In his 2017 book, Words Are Weapons: Inside ISIS’s Rhetoric of Terror, Philippe-Joseph Salazar, wrote that "the French government strenuously denied that (this and the 2014 Nantes attack) were terrorist attacks, but terrorist experts dissented, referring to them as examples of a 'low intensity permanent warfare.'" Citing this 2014 Dijon car attack, Mark Silinsky of the United States Army War College describes a view held by "some in the West... that political violence perpetrated by Muslims in the name of Islam is not and cannot be authentically Islamic... In this view, the perpetrators are fueled with a rage unconnected to any religion.
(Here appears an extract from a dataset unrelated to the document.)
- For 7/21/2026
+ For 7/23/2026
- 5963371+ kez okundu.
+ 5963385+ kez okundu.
Even when perpetrators roar “Allahu Akbar” or bellow praises for the Caliphate, these proclamations are dismissed as empty or misguided rhetoric." In their 2017 article, Is there a Nexus Between Terrorist Involvement and Mental Health in the Age of the Islamic State?, Emily Corner and Paul Gil, describe this attack as example of the "tendency to try to dismiss the possibility of terrorism altogether" in instances where a "confirmed diagnosis" is available.

==Context==
In his 2017 book Migration, Terrorism, and the Future of a Divided Europe: A Continent Transformed, Christopher Deliso discusses this attack in the context of a series of "terrorist" attacks "carried out by immigrants (and new migrants)" using "very basic but deadly weapons" in Western countries, noting that this particular attack occurred after ISIS released a video calling on Muslims in France to run non-Muslims over "with your cars."
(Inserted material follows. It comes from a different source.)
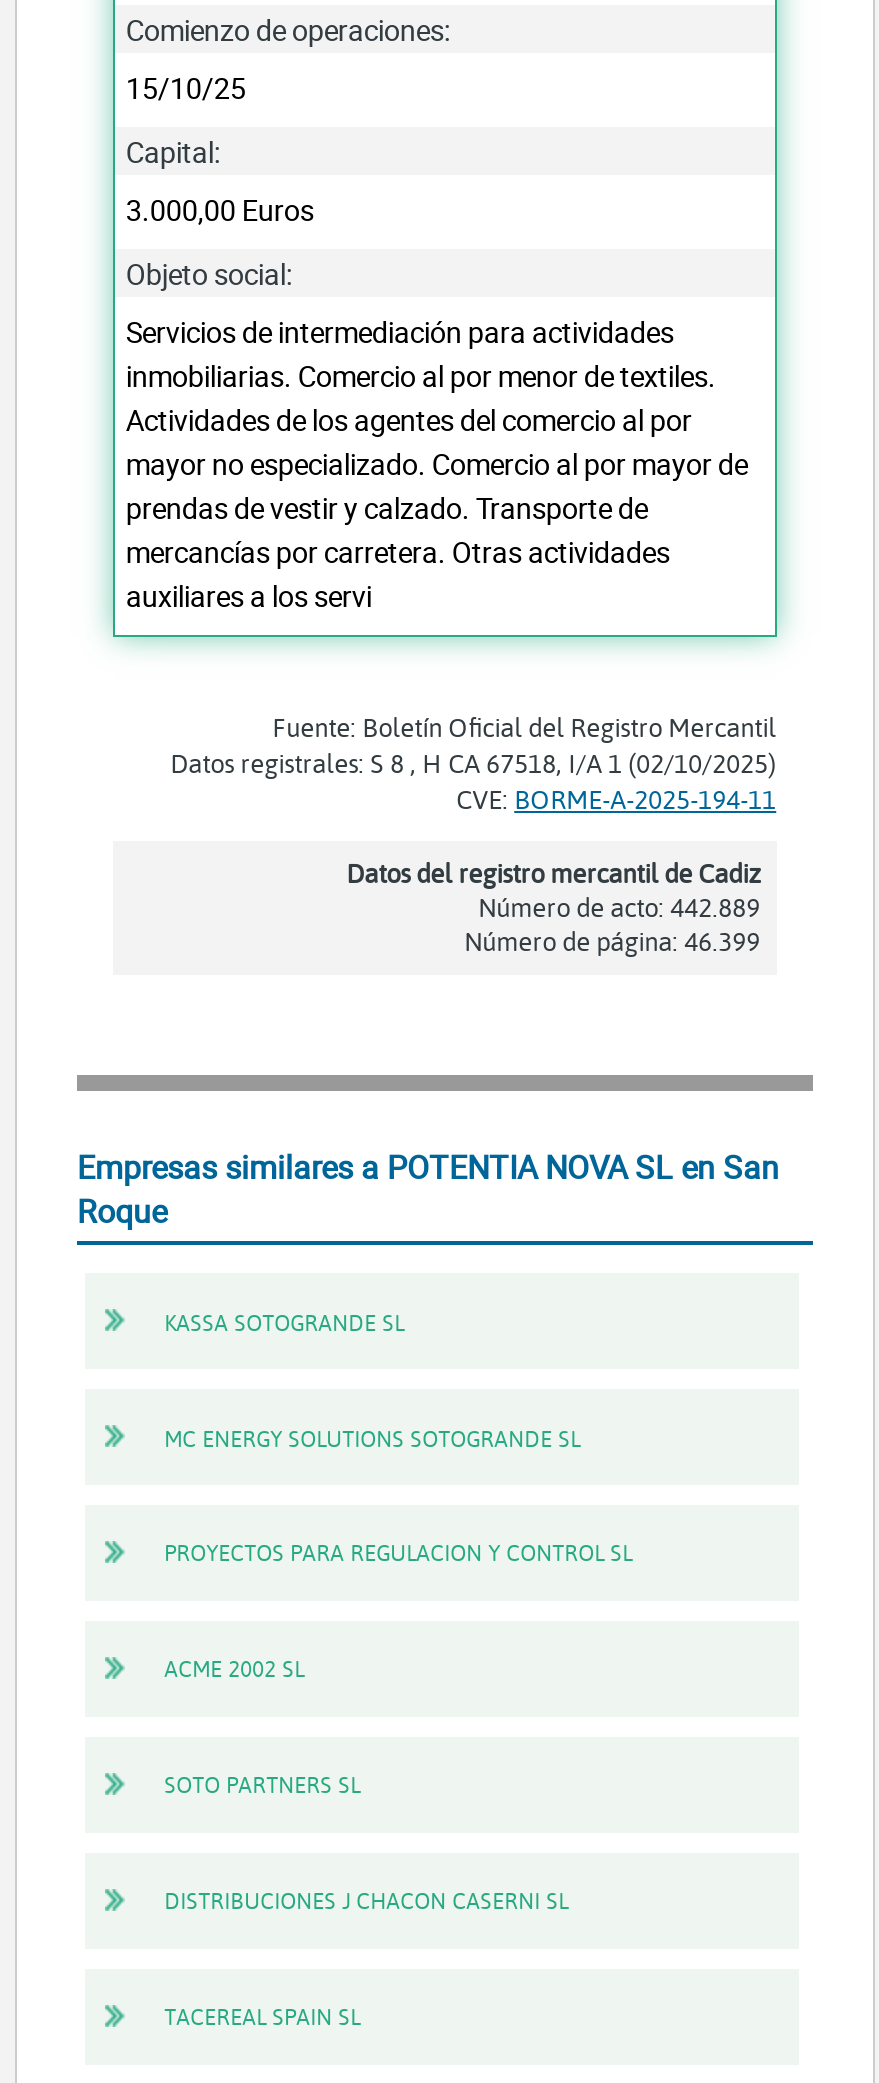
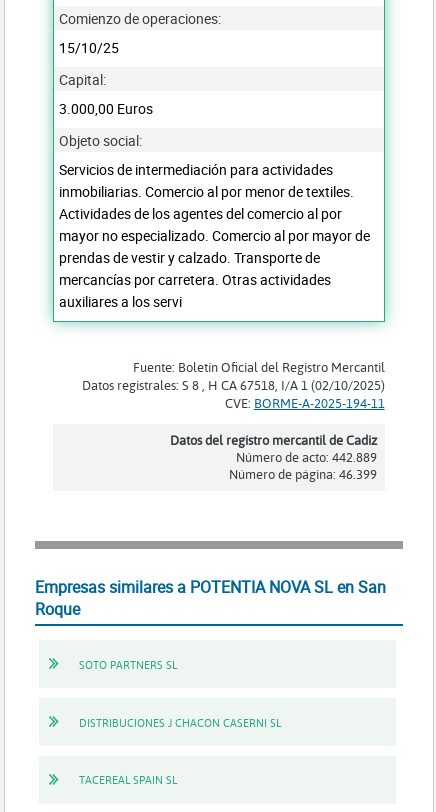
- KASSA SOTOGRANDE SL

- MC ENERGY SOLUTIONS SOTOGRANDE SL

- PROYECTOS PARA REGULACION Y CONTROL SL

- ACME 2002 SL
The attack has been described as one of a series of terror attacks on French soil, as a contemporary example of vehicle ramming as a terrorism tactic, and as one of the many ISIS-inspired lone wolf terrorist attacks worldwide.

==Impact==
In what The New York Times described as an effort "to reassure a jittery nation" government deployed 300 troops onto French streets "to guard against copycat attacks inspired by" the 20 December 2014 Tours police station stabbing, this attack on 21 December, and the 22 December 2014 Nantes attack on the city's Christmas market in which ten people were injured and one was killed. According to Public Radio International, these three attacks "prompted the French government to step up security at police and fire stations across the country." According to Le Monde, following the series of three attacks police were ordered keep their weapons constantly within reach, even when inside their stations, and to wear their protective vests.
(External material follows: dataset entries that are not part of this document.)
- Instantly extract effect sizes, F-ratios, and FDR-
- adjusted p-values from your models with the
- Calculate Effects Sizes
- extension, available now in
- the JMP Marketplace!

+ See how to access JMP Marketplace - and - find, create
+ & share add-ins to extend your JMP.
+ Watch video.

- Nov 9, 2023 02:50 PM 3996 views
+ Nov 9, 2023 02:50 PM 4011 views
In addition to these immediate responses by the French government, according to CNN security analyst Peter Bergen writing in 2016, this attack was one of a number of Vehicle-ramming attacks that forced police in a number of countries to reconsider methods of protecting crowded public spaces.

According to The Times, this series of three attacks (Dijon, Nantes, Tours) caused Whitehall to move protective measures against "lone volatile extremist(s)" intent on committing vehicle ramming attacks "to the top of the agenda," with a list of recommended measures including bollards, building design, and standards to insure that concrete sets properly.